Start of Exercise inputs

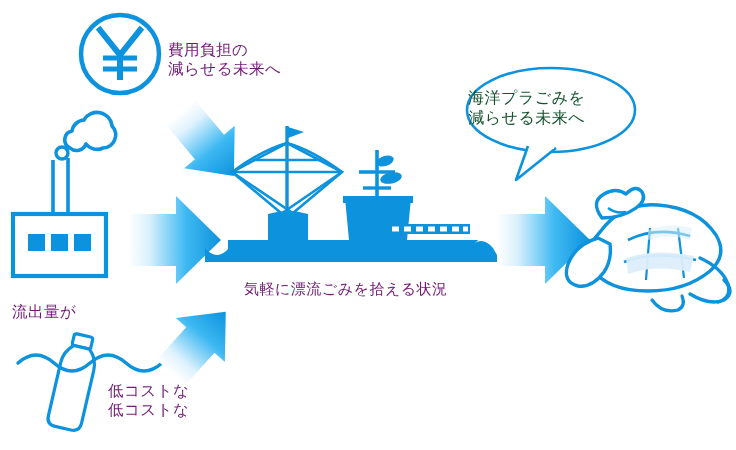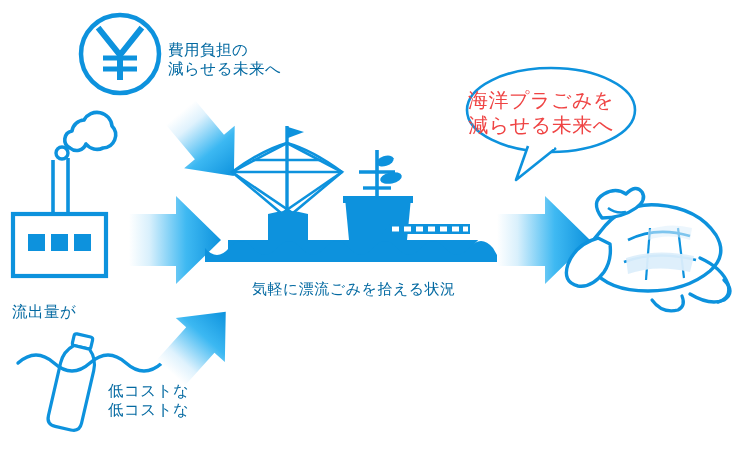--- a/index.html
+++ b/index.html
@@ -10,7 +10,7 @@
   #stage{position:relative;width:736px;height:450px;background:#ffffff;}
   #stage svg.layer{position:absolute;left:0;top:0;width:736px;height:450px;}
   .cap{
-    position:absolute;color:#0369a1;line-height:1.25;
+    position:absolute;color:#701a75;line-height:1.25;
     white-space:pre;letter-spacing:.5px;
   }
   .cap-16{font-size:15.5px;}

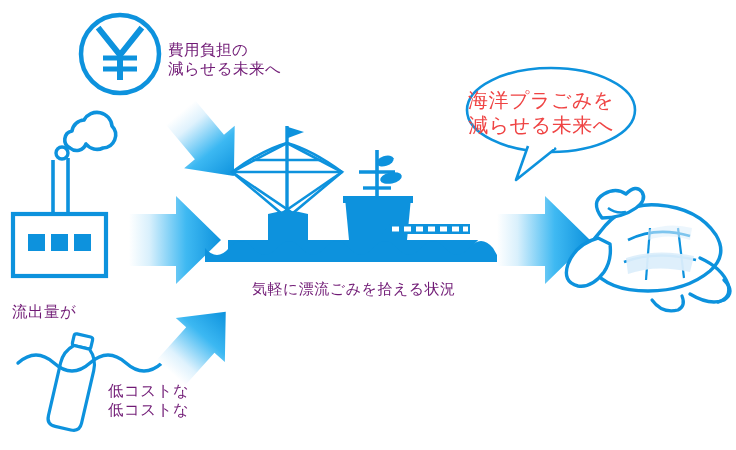--- a/index.html
+++ b/index.html
@@ -15,7 +15,7 @@
   }
   .cap-16{font-size:15.5px;}
   .cap-15{font-size:15px;}
-  .cap-bubble{font-size:20px;color:#ef4444;}
+  .cap-bubble{font-size:16px;color:#14532d;}
   #cap-fee{left:168px;top:40px;}
   #cap-factory{left:12px;top:283px;text-align:center;}
   #cap-bottle{left:108px;top:381px;}

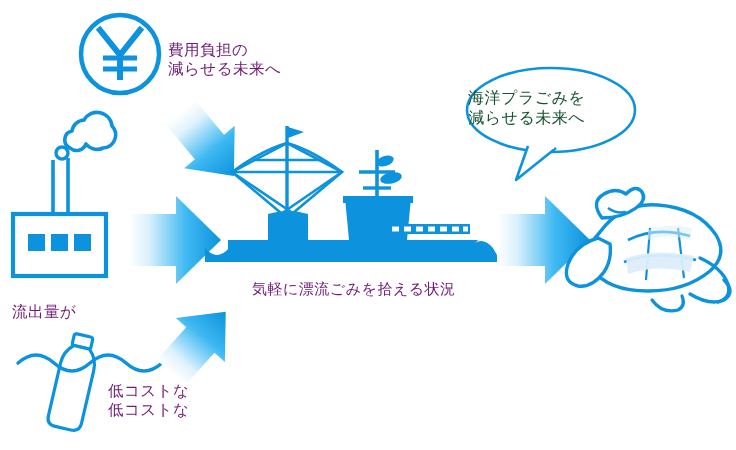--- a/index.html
+++ b/index.html
@@ -19,7 +19,7 @@
   #cap-fee{left:168px;top:40px;}
   #cap-factory{left:12px;top:283px;text-align:center;}
   #cap-bottle{left:108px;top:381px;}
-  #cap-ship{left:252px;top:280px;}
+  #cap-ship{left:244px;top:280px;}
   #cap-bubble-text{left:468px;top:88px;text-align:center;}
 </style>
 </head>

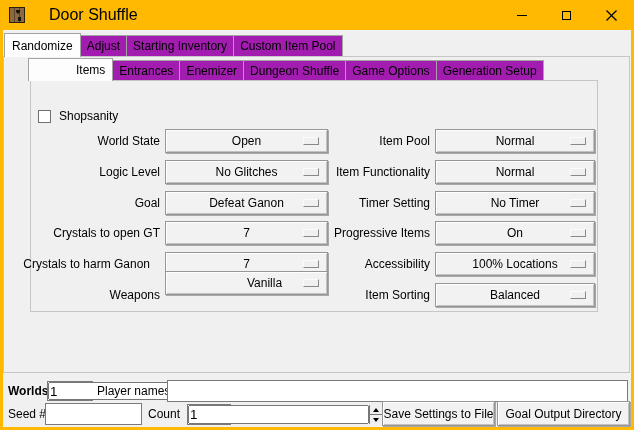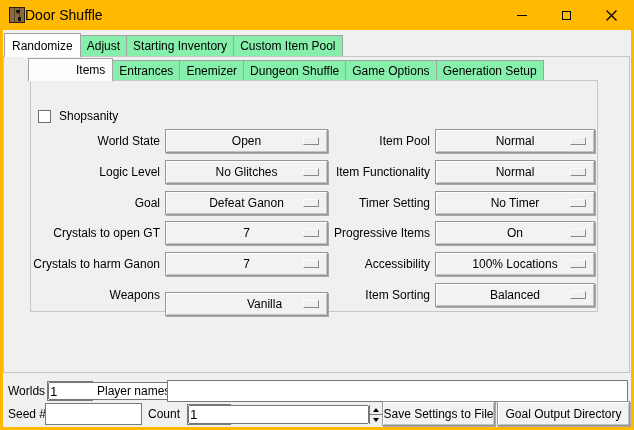--- a/index.html
+++ b/index.html
@@ -11,7 +11,7 @@
   
   .titlebar { position:absolute; left:0; top:0; width:634px; height:30px; display:flex; align-items:center; }
   .app-icon { width:16px; height:16px; margin-left:9px; flex:0 0 auto; }
-  .window-title { margin-left:0; font-size:14px; white-space:nowrap; }
+  .window-title { margin-left:24px; font-size:16px; white-space:nowrap; }
   .win-controls { margin-left:auto; display:flex; height:30px; }
   .win-btn { width:45px; height:30px; display:flex; align-items:center; justify-content:center; cursor:default; }
   .glyph-min { width:10px; height:1px; background:#000; }

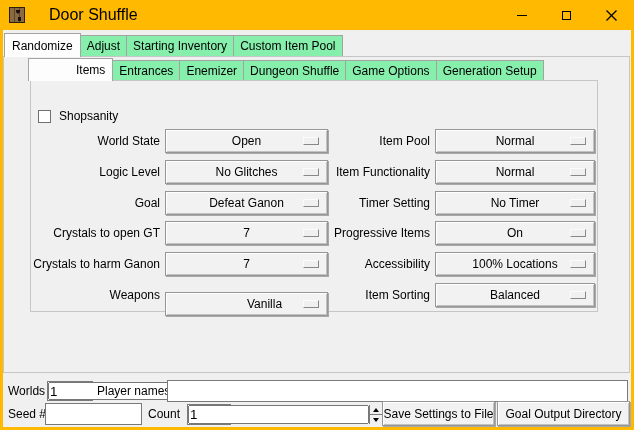--- a/index.html
+++ b/index.html
@@ -27,7 +27,7 @@
   .tabs { position:absolute; display:flex; align-items:flex-end; z-index:3; }
   .tabs1 { left:1px; top:3px; height:24px; }
   .tabs2 { left:25px; top:28px; height:23px; }
-  .tab { height:21px; margin-bottom:1px; margin-right:-1px; padding:0 6px; background:#86efac;
+  .tab { height:21px; margin-bottom:1px; margin-right:-1px; padding:0 6px; background:#a21caf;
          border:1px solid #a3a3a3; border-bottom:none; display:flex; align-items:center;
          white-space:nowrap; cursor:default; }
   .tabs2 .tab { height:20px; }

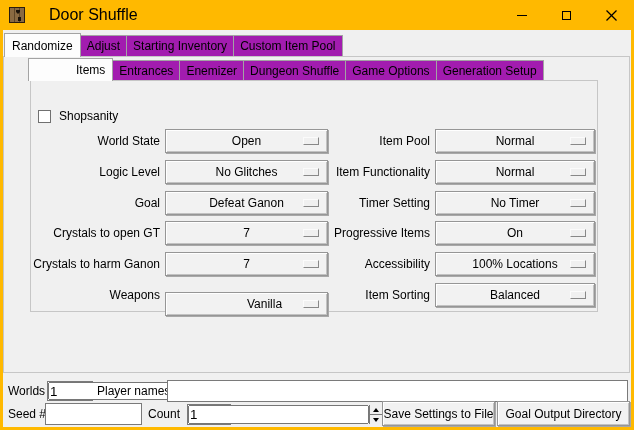--- a/index.html
+++ b/index.html
@@ -164,7 +164,7 @@
       <span class="opt-value">7</span>
       <span class="opt-indicator"></span>
     </div>
-    <div class="opt-label" style="left:27px;top:222px;width:130px;">Crystals to harm Ganon</div>
+    <div class="opt-label" style="left:17px;top:222px;width:130px;">Crystals to harm Ganon</div>
     <div class="opt-btn" style="left:162px;top:222px;width:163px;">
       <span class="opt-value">7</span>
       <span class="opt-indicator"></span>

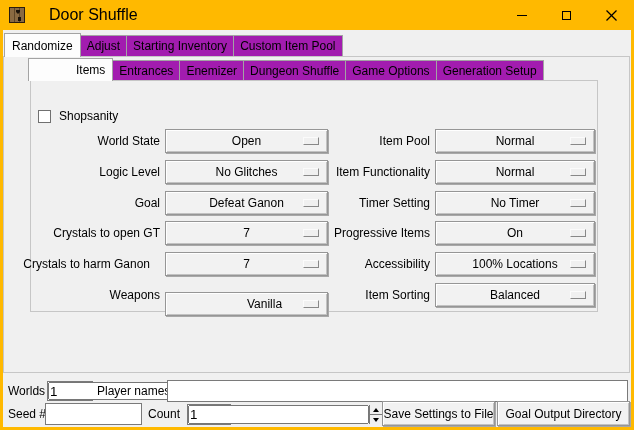--- a/index.html
+++ b/index.html
@@ -170,7 +170,7 @@
       <span class="opt-indicator"></span>
     </div>
     <div class="opt-label" style="left:27px;top:253px;width:130px;">Weapons</div>
-    <div class="opt-btn" style="left:162px;top:262px;width:163px;padding-left:36px;">
+    <div class="opt-btn" style="left:162px;top:241px;width:163px;padding-left:36px;">
       <span class="opt-value">Vanilla</span>
       <span class="opt-indicator"></span>
     </div>

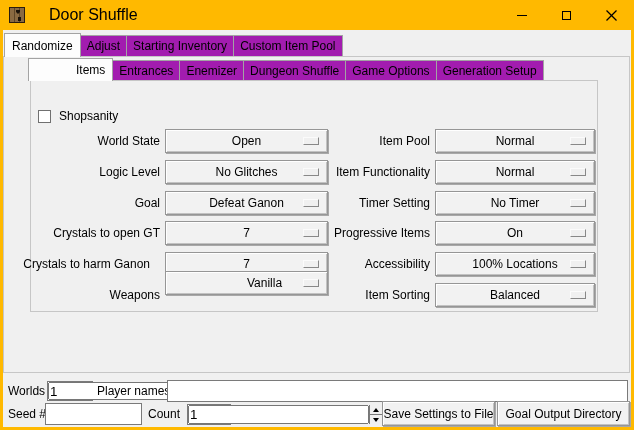--- a/index.html
+++ b/index.html
@@ -206,7 +206,7 @@
       <span class="opt-indicator"></span>
     </div>
 
-    <div class="b-label" style="left:5px;top:350px;">Worlds</div>
+    <div class="b-label" style="left:5px;top:350px;font-weight:bold;">Worlds</div>
     <div class="spinbox" style="left:44px;top:351px;width:46px;height:20px;">
       <input type="text" value="1" style="">
       <div class="spin-btns">

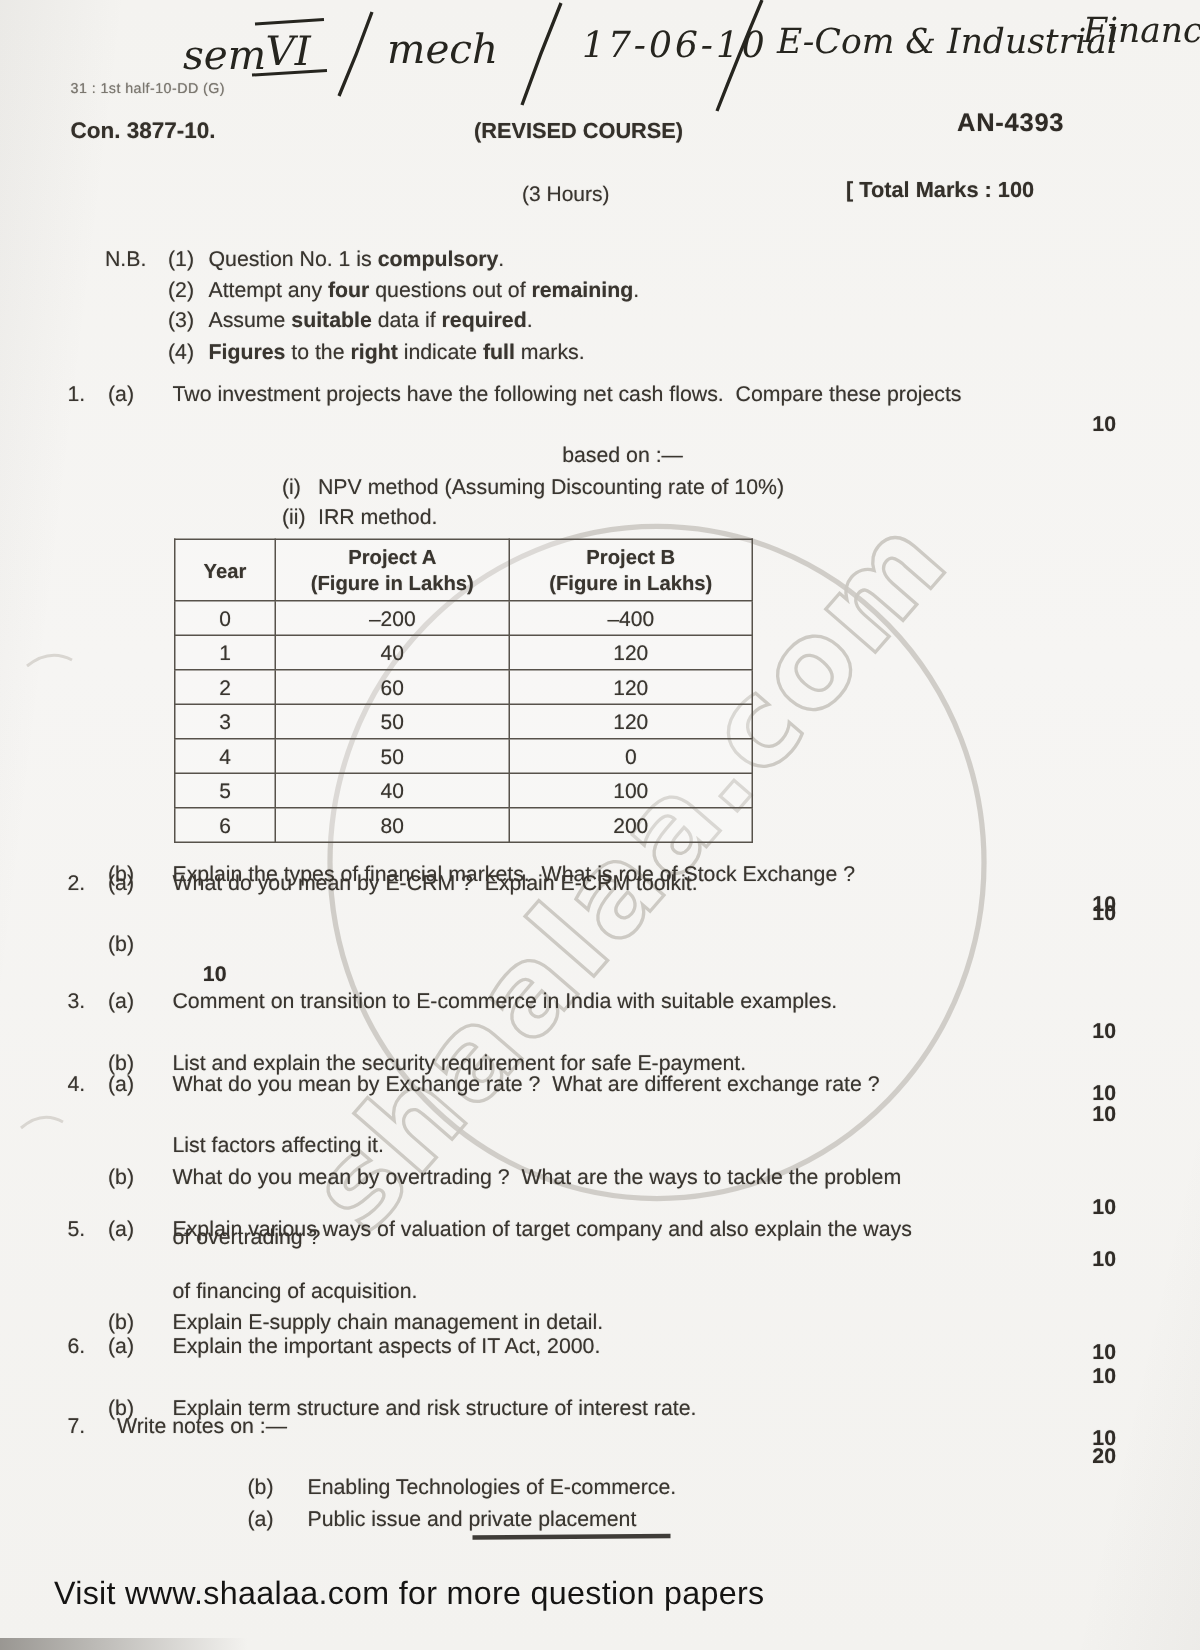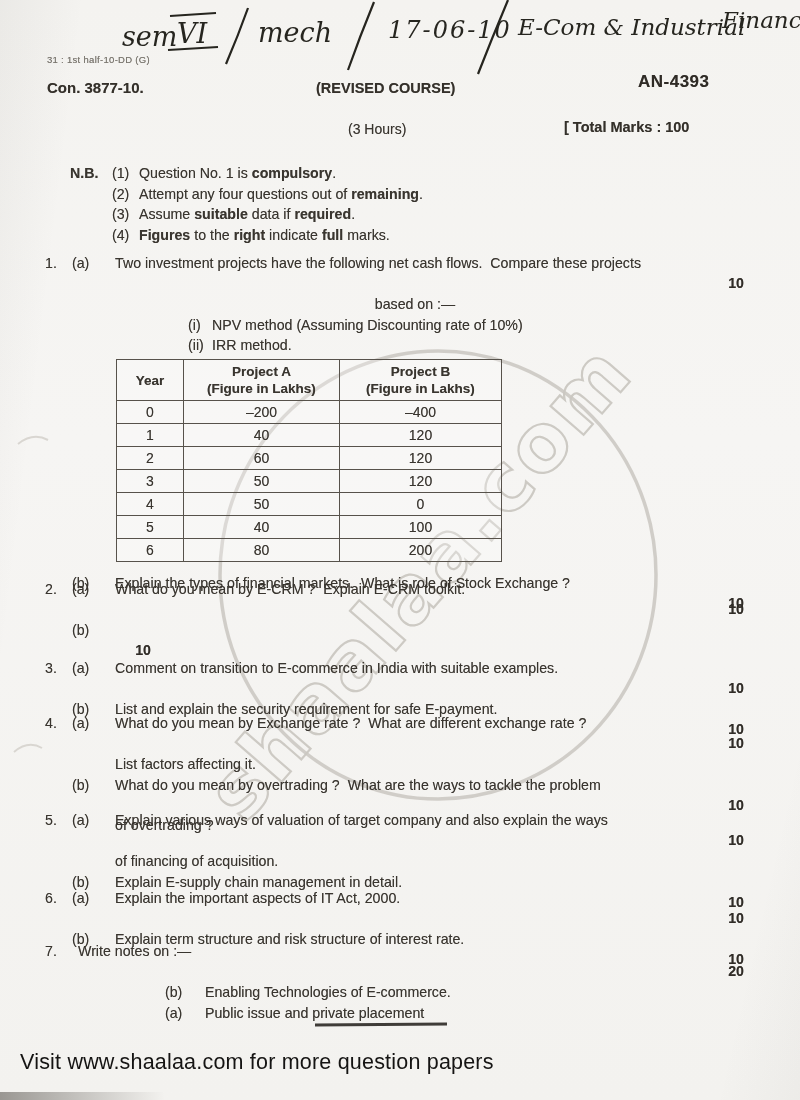--- a/index.html
+++ b/index.html
@@ -23,7 +23,7 @@
   .totalmarks{left:564px;top:119px;font-size:14.5px;font-weight:700;color:#34302a;}
   .nb{left:70px;top:163px;right:60px;font-size:14.2px;line-height:20.6px;}
   .nbrow{display:flex;}
-  .nblab{width:42px;font-weight:700;}
+  .nblab{width:42px;font-weight:400;}
   .nbnum{width:27px;}
   .nbtext{flex:1;white-space:pre-wrap;}
   .qg{position:absolute;left:45px;right:56px;font-size:14.2px;line-height:20.8px;}

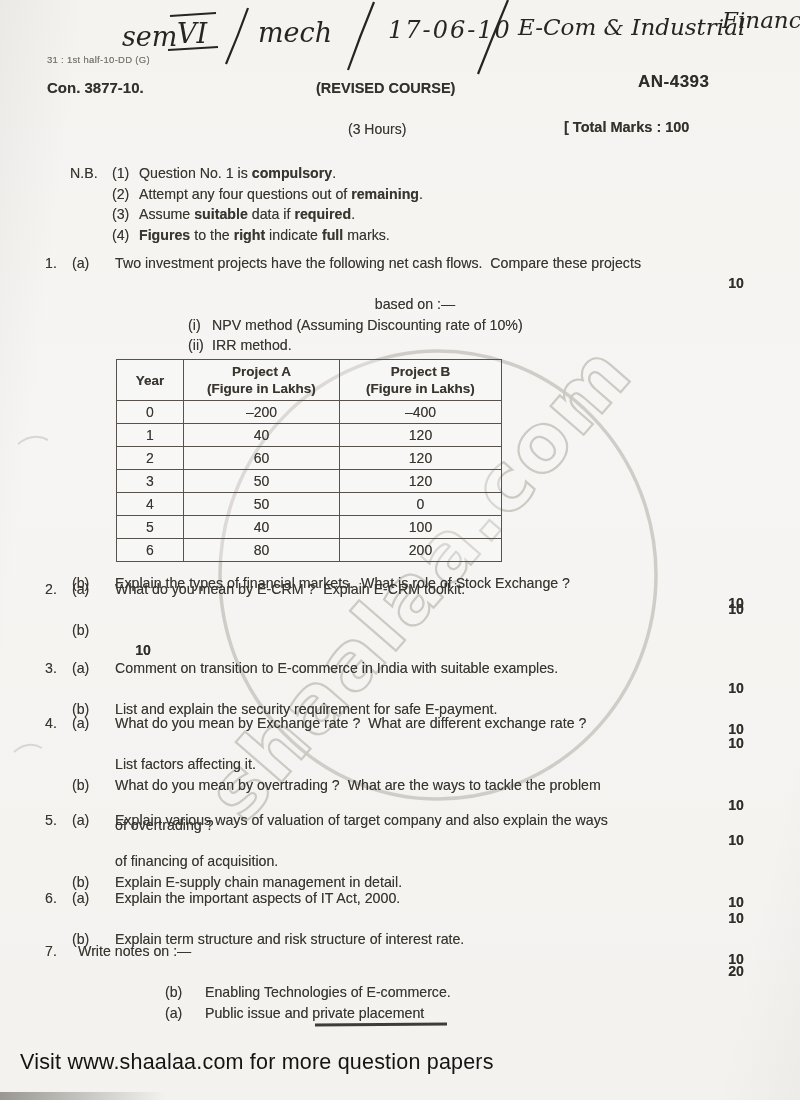--- a/index.html
+++ b/index.html
@@ -90,7 +90,7 @@
     <div class="nbrow">
       <div class="nblab"></div>
       <div class="nbnum">(2)</div>
-      <div class="nbtext"><span>Attempt any </span><span style="font-weight: 400;">four</span><span> questions out of </span><span style="font-weight: 700;">remaining</span><span>.</span></div>
+      <div class="nbtext"><span>Attempt any </span><span style="font-weight: 700;">four</span><span> questions out of </span><span style="font-weight: 700;">remaining</span><span>.</span></div>
     </div>
     <div class="nbrow">
       <div class="nblab"></div>

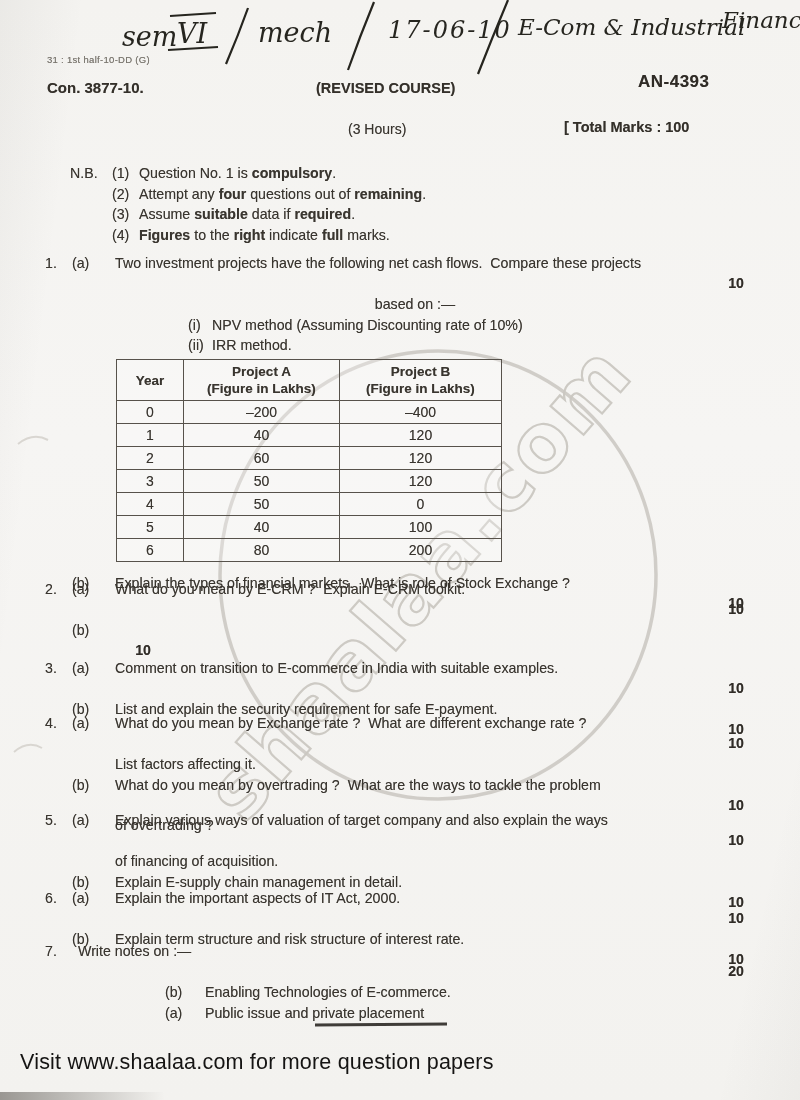--- a/index.html
+++ b/index.html
@@ -43,7 +43,7 @@
   table.cash td{font-size:14px;height:22px;line-height:22px;font-weight:500;}
   col.c-year{width:67px;} col.c-a{width:156px;} col.c-b{width:162px;}
   .divider{position:absolute;left:315px;top:1023px;width:132px;height:2.5px;background:#3f3c38;transform:rotate(-0.4deg);}
-  .footer{position:absolute;left:20px;top:1050px;font-size:21.5px;color:#151413;letter-spacing:.2px;}
+  .footer{position:absolute;left:36px;top:1050px;font-size:21.5px;color:#151413;letter-spacing:.2px;}
   .smudge{position:absolute;left:0;top:1092px;width:165px;height:8px;
     background:linear-gradient(to right, rgba(80,76,70,.55), rgba(80,76,70,0));}
   .hwsvg text{font-family:"DejaVu Serif", serif;font-style:italic;fill:#26251f;}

End of Exercise inputs

* **What the task asks**
Scanning the data above, count the lines in which the string "items" occurs and state only the count.

* **Answer box**
4